On porte autour des convives des cornes de vin, et personne ne refuse. Arystas, quand l’échanson vient lui apporter la corne, lui dit en regardant Xénophon qui ne mangeait plus : « Donne-la donc à celui-ci, il a le temps, et moi je ne l’ai pas encore. » Seuthès qui l’entend parler demande à l’échanson ce qu’il dit : alors l’échanson, qui savait le grec, le lui raconte, et tout le monde de rire.

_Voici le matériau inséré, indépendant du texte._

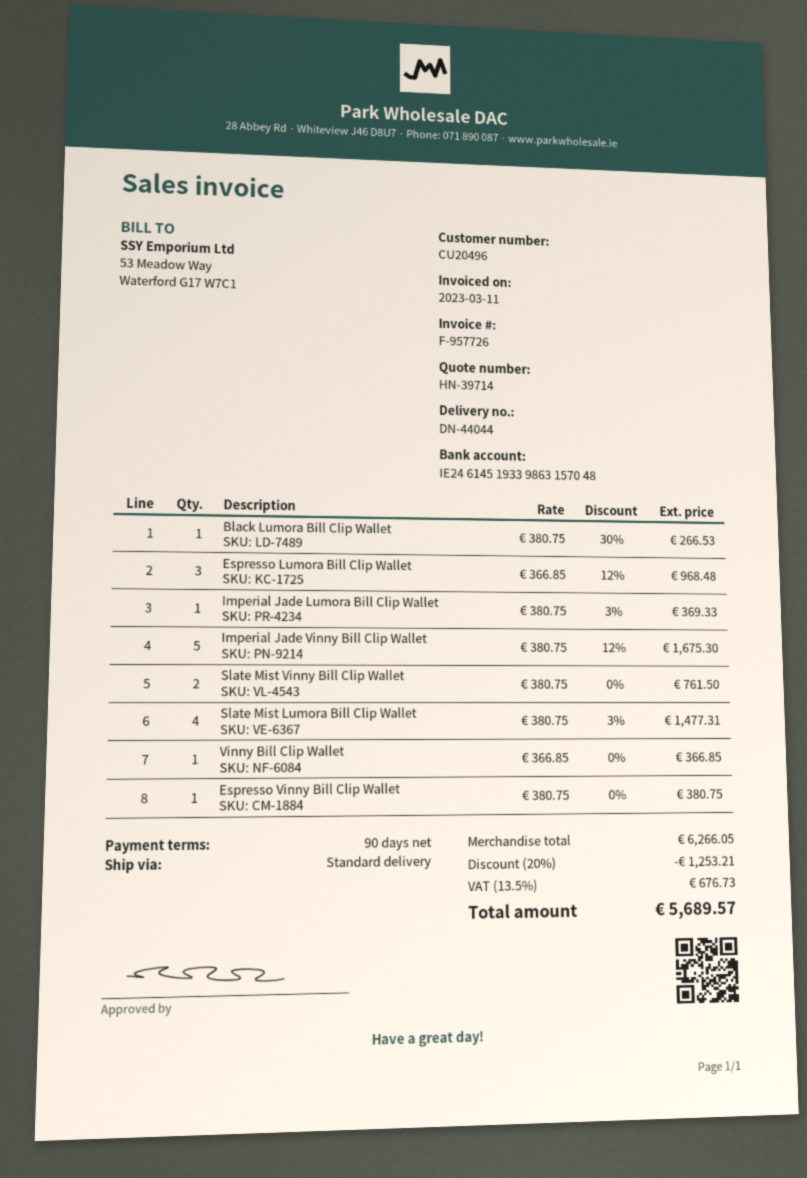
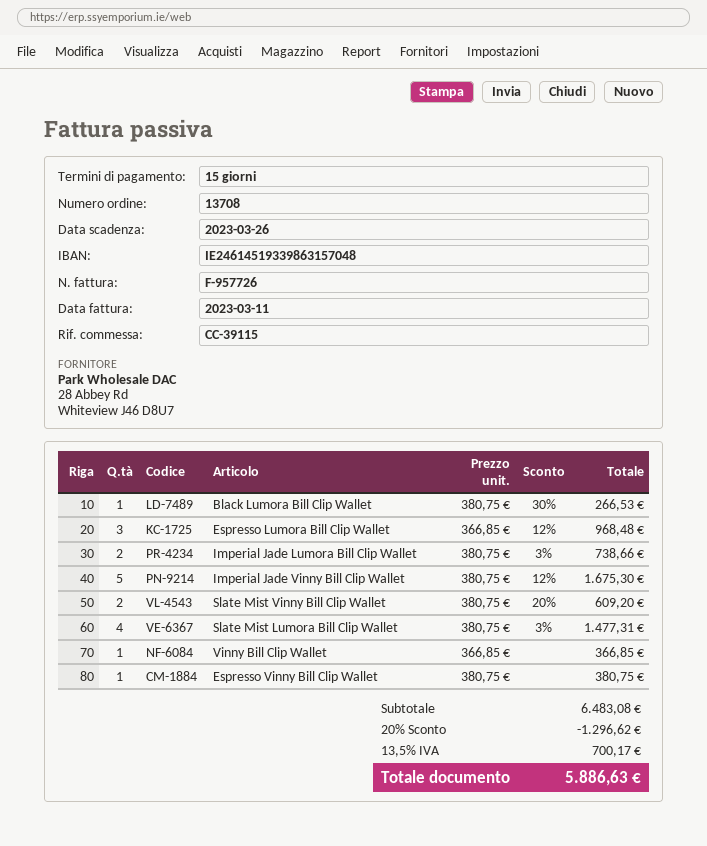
payment terms: 90 days -> 15 days
Imperial Jade Lumora Bill Clip Wallet: 1 x 380.75 - 3% = 369.33 -> 2 x 380.75 - 3% = 738.66
Slate Mist Vinny Bill Clip Wallet: 2 x 380.75 = 761.50 -> 2 x 380.75 - 20% = 609.20
subtotal: 6266.05 -> 6483.08
discount: 20% = 1253.21 -> 20% = 1296.62
tax: 13.5% = 676.73 -> 13.5% = 700.17
total: 5689.57 -> 5886.63

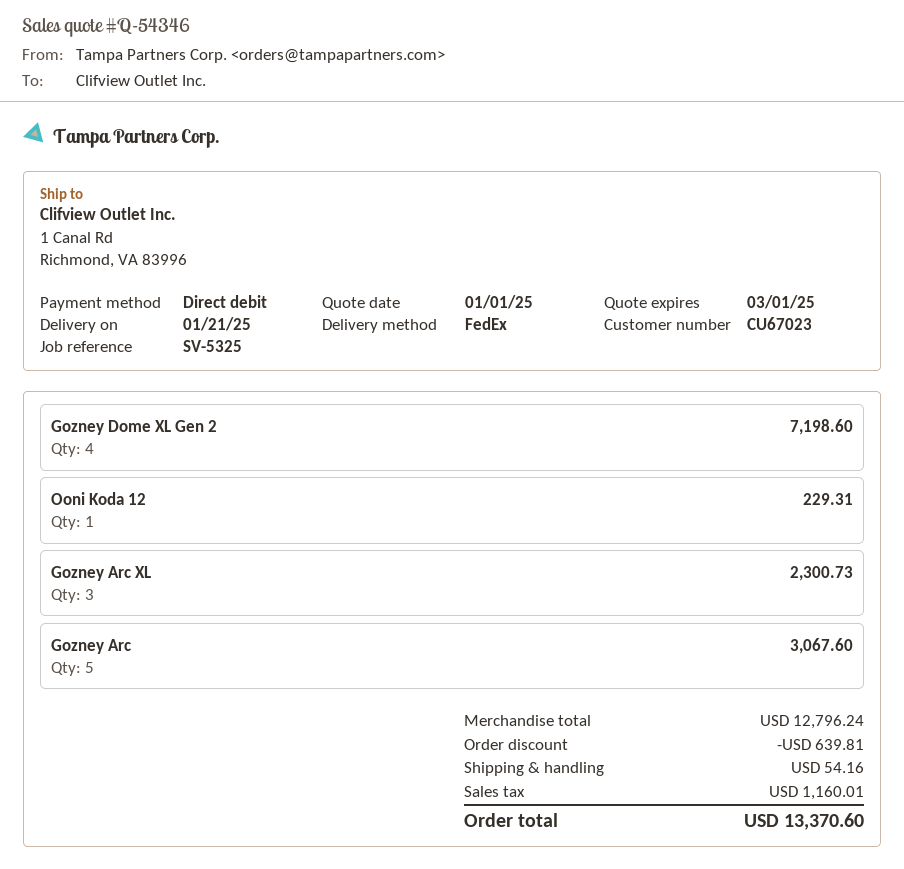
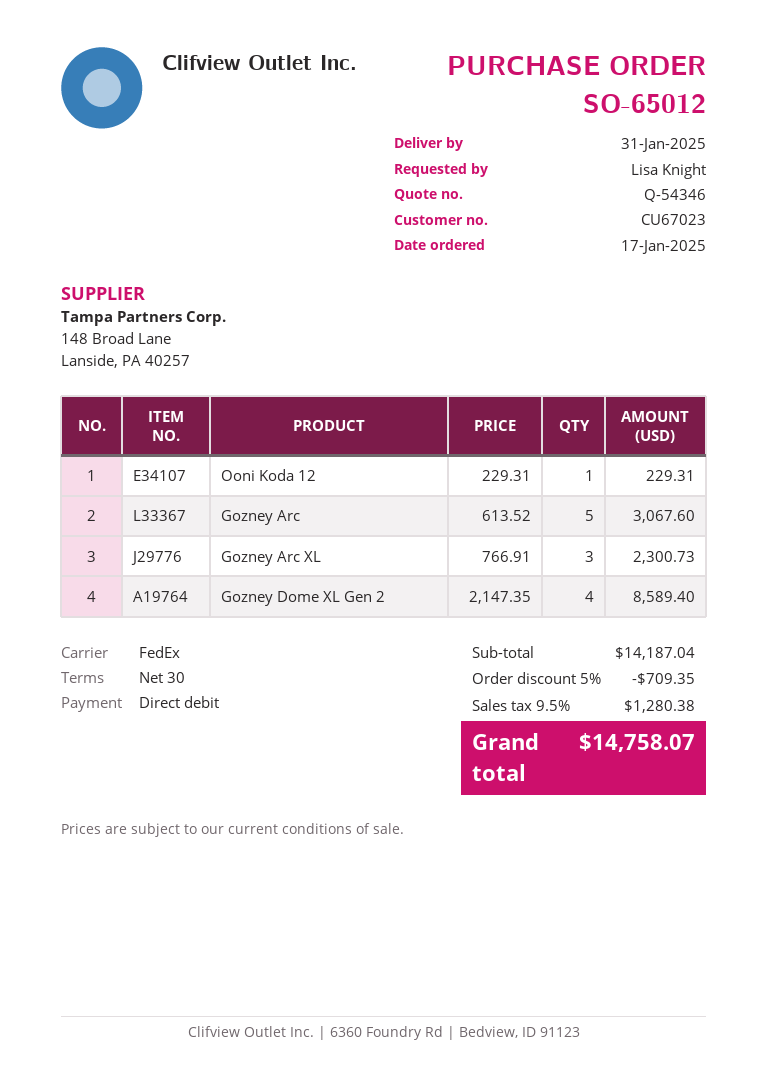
delivery date: 2025-01-21 -> 2025-01-31
Gozney Dome XL Gen 2: 4 for 7198.60 -> 4 for 8589.40
subtotal: 12796.24 -> 14187.04
discount: 639.81 -> 709.35
shipping: 54.16 -> none
tax: 1160.01 -> 1280.38
total: 13370.60 -> 14758.07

Pendant que l’on continue de boire, entre un Thrace menant un cheval blanc. Il prend une corne pleine et dit : « Je bois à ta santé, Seuthès, et je te donne ce cheval, sur lequel tu pourras à ton gré poursuivre et prendre un ennemi, ou lui échapper sans crainte. » Un autre amène un jeune esclave et le lui donne en buvant aussi à sa santé : un troisième lui offre des vêtements pour sa femme. Timasion, buvant à la santé de Seuthès, lui donne une coupe d’argent et un tapis qui valait dix mines. Un certain Gnésippe d’Athènes se lève et dit que c’est un ancien et fort bel usage que ceux qui ont donnent au roi pour lui faire honneur, mais que de son côté le roi donne à jeux qui n’ont rien : t Ainsi, dit-il, j’aurai de quoi te donner et te faire hommage. » Xénophon ne savait que faire, d’autant que, par honneur, on l’avait fait asseoir sur le siège le plus voisin de Seuthès.

Héraclide ordonne à l’échanson de lui présenter la corne. Xénophon, qui avait un peu bu, se lève, prend bravement la corne et dit : « Pour moi, Seuthès, je me donne à toi, moi-même et tous mes compagnons, pour être de tes amis dévoués : nul n’y répugne ; tous, au contraire, désirent, plus encore que moi, devenir tes amis. Et maintenant les voici qui ne te demandent rien, mais jaloux d’affronter pour toi les fatigues et les dangers. Avec eux, s’il plaît aux dieux, tu reprendras possession du vaste pays de tes pères, et tu y ajouteras de nouvelles conquêtes : tu auras beaucoup de chevaux, beaucoup d’hommes, de jolies femmes, qui ne sont pas le fruit du pillage, mais des présents volontaires. » Seuthès se lève, boit avec Xénophon, et répand ensuite à terre le vin qui reste dans la corne.